**Task material**
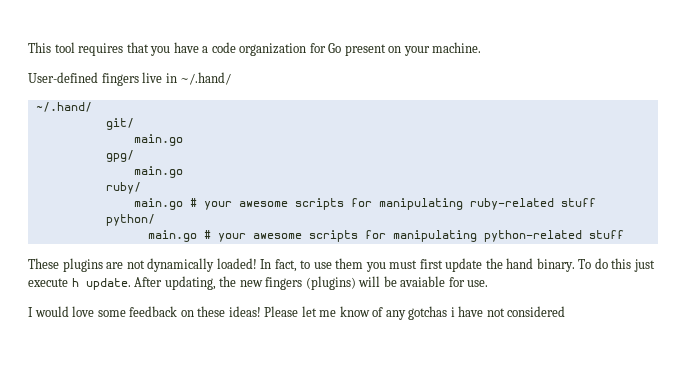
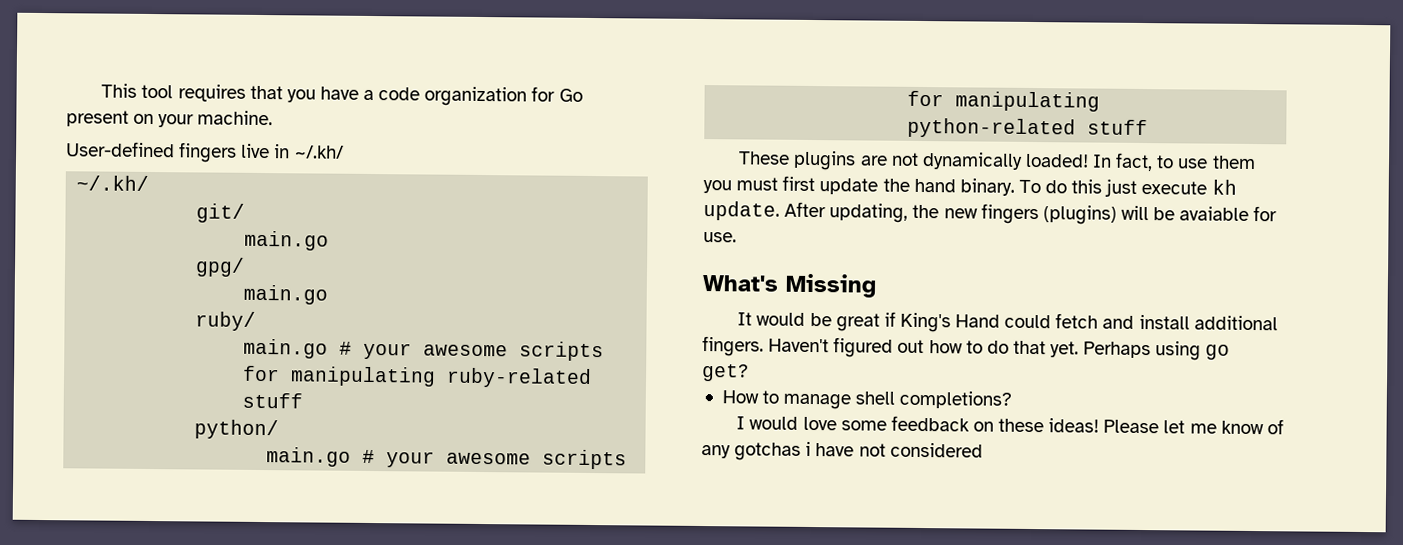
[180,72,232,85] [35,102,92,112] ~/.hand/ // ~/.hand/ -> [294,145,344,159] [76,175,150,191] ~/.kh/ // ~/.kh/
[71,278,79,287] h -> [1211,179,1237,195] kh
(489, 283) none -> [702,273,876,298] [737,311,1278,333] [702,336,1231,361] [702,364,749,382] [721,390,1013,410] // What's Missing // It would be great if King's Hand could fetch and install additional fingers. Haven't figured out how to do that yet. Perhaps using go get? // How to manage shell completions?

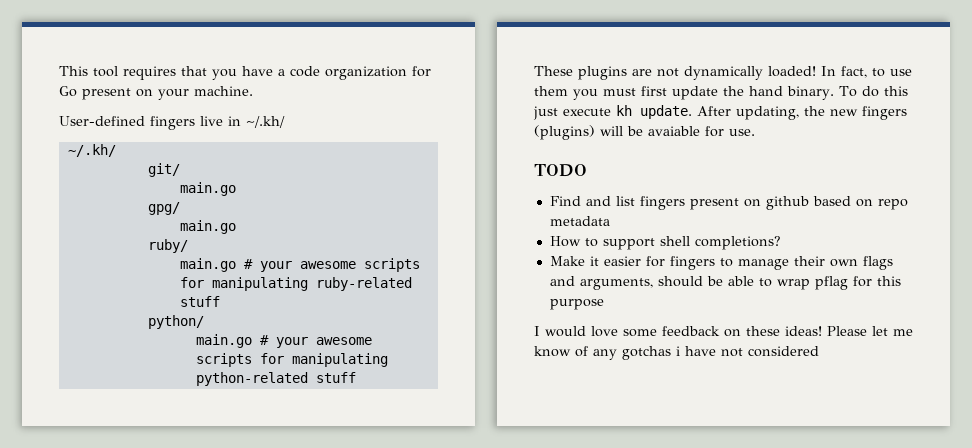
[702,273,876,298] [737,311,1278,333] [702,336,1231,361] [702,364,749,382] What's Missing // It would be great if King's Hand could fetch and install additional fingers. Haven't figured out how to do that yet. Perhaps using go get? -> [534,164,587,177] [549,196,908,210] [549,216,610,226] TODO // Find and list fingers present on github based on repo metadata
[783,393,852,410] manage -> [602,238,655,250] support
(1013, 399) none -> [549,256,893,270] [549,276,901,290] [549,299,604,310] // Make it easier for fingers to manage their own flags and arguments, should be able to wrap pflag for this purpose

**Your goal**
Where a line of the listing holds "fetch", show that line.

**Exercise response**
(489, 283) none -> [702,273,876,298] [737,311,1278,333] [702,336,1231,361] [702,364,749,382] [721,390,1013,410] // What's Missing // It would be great if King's Hand could fetch and install additional fingers. Haven't figured out how to do that yet. Perhaps using go get? // How to manage shell completions?
[702,273,876,298] [737,311,1278,333] [702,336,1231,361] [702,364,749,382] What's Missing // It would be great if King's Hand could fetch and install additional fingers. Haven't figured out how to do that yet. Perhaps using go get? -> [534,164,587,177] [549,196,908,210] [549,216,610,226] TODO // Find and list fingers present on github based on repo metadata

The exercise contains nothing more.